La murale Mosaïque étonne, offrant une fenêtre de compréhension dans le travail de création qui a mené à plusieurs oeuvres de l’exposition Entre 2 plis.

Agréablement froissé

Grand bien nous fasse de nous sentir quelque peu froissé alors qu’on pénètre dans l’univers de Sébastien Gaudette, qui expose au Centre national d’exposition (CNE) du mont Jacob jusqu’au 9 septembre. Au contraire d’un sentiment désagréable, les études de drapés, l’omniprésence de feuilles chiffonnées et les étonnants trompe-l’oeil nous font sentir un peu comme le titre de l’exposition, Entre 2 plis. Et la progression à travers les oeuvres chemine en une délicieuse émancipation. Une dimension qui a de l’étoffe et mérite une visite, d’autant plus que l’entrée est libre.

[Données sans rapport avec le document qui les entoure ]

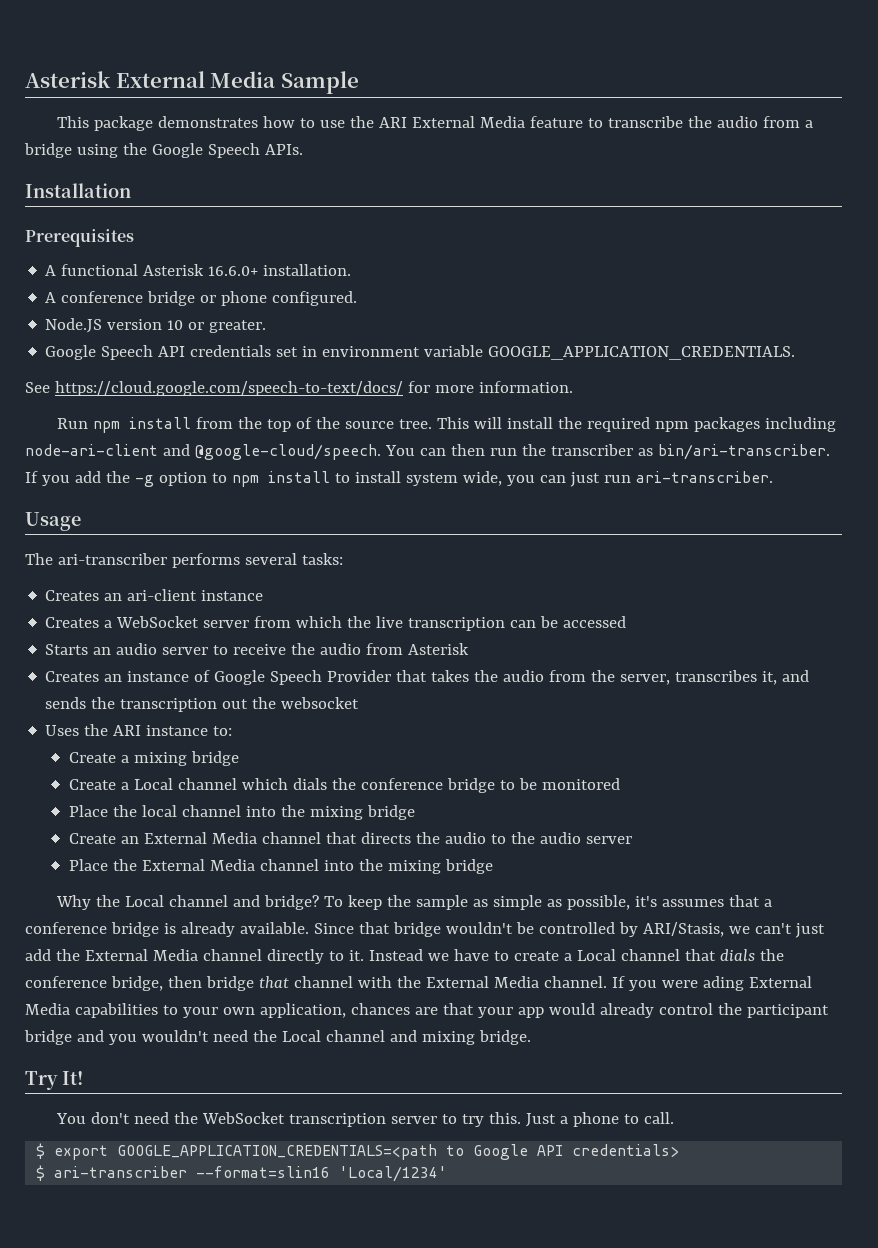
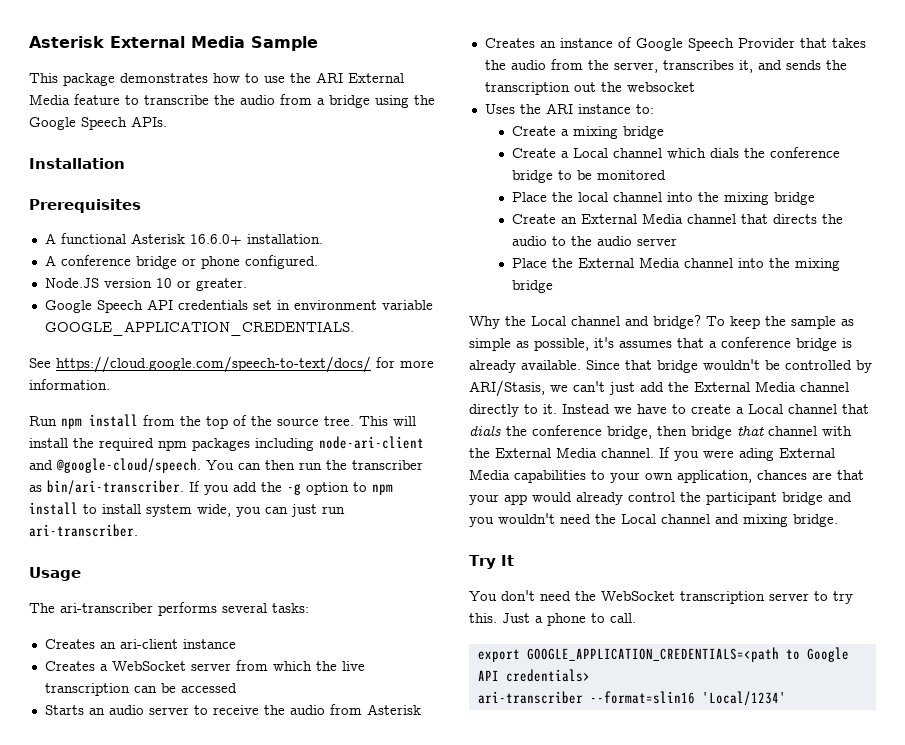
- Try It!
+ Try It
- $ export GOOGLE_APPLICATION_CREDENTIALS=<path to Google API credentials>
+ export GOOGLE_APPLICATION_CREDENTIALS=<path to Google API credentials>
- $ ari-transcriber --format=slin16 'Local/1234'
+ ari-transcriber --format=slin16 'Local/1234'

Le montréalais puise d’un côté à travers l’histoire de l’art en revisitant des tableaux néo-classiques, en faisant soigneusement disparaître tout contenu, laissant originalement en surbrillance les drapés et leurs textures. L’autre pan de l’exposition touche un habile amalgame de perspectives qui déjouent à la fois la rétine, mais aussi l’esprit, transcendant avec stupéfaction les matériaux. Le tout forme un regard qui n’a pas son pareil sur la simplicité du mouvement imposé au papier, thématique récurrente chez le bachelier en arts visuels et médiatiques. La déconstruction du médium qui s’en suit, unique et impossible à recréer, s’avère la pierre angulaire du processus de création de Sébastien Gaudette.

En retirant la composition picturale de toiles, ne conservant que les étoffes, Sébastien Gaudette met l’accent sur le texturé. Ici, une série reprenant cette technique, mettant l’accent sur la géopolitique.

Pouvant sembler de prime abord anodines, les oeuvres sont riches en ombrages, reliefs et pliages incongrus. De simples 8 1/2 par 11 accrochés au mur résultent en de fascinants modelages en aluminium ; des toiles dans lesquelles ne reste que l’étoffe offrent une interprétation nouvelle ; des toiles monochromes révèlent des identités multiples : l’exposition de Sébastien Gaudette, c’est l’étonnement à l’intérieur de chaque faux pli. Un voyage à quatre dimensions, dont nos perceptions ressortent agréablement modifiées.

Mur d’études préparatoires
Patchwork alliant esquisses, notes et ébauches, l’étude sur le drapé et le papier intitulée Mosaïque détaille une rare incursion dans le parcours créatif d’un artiste, et par rebond offre au visiteur un regard renouvelé sur les oeuvres qu’il vient de fréquenter. Comprenant à la fois des études détaillées, mais aussi de nombreuses sources d’inspirations (Gilles Deleuze, Jean-Luc Godard), la synthèse construite à l’aide de fiches éparses vaut à elle seule le déplacement.

Les trompe-l’oeil sont d’une efficacité incroyable, misant sur la rupture et le déchirement du matériau, leitmotiv de l’exhibition.
Certaines oeuvres surprennent, notamment par le truchement de divers médiums.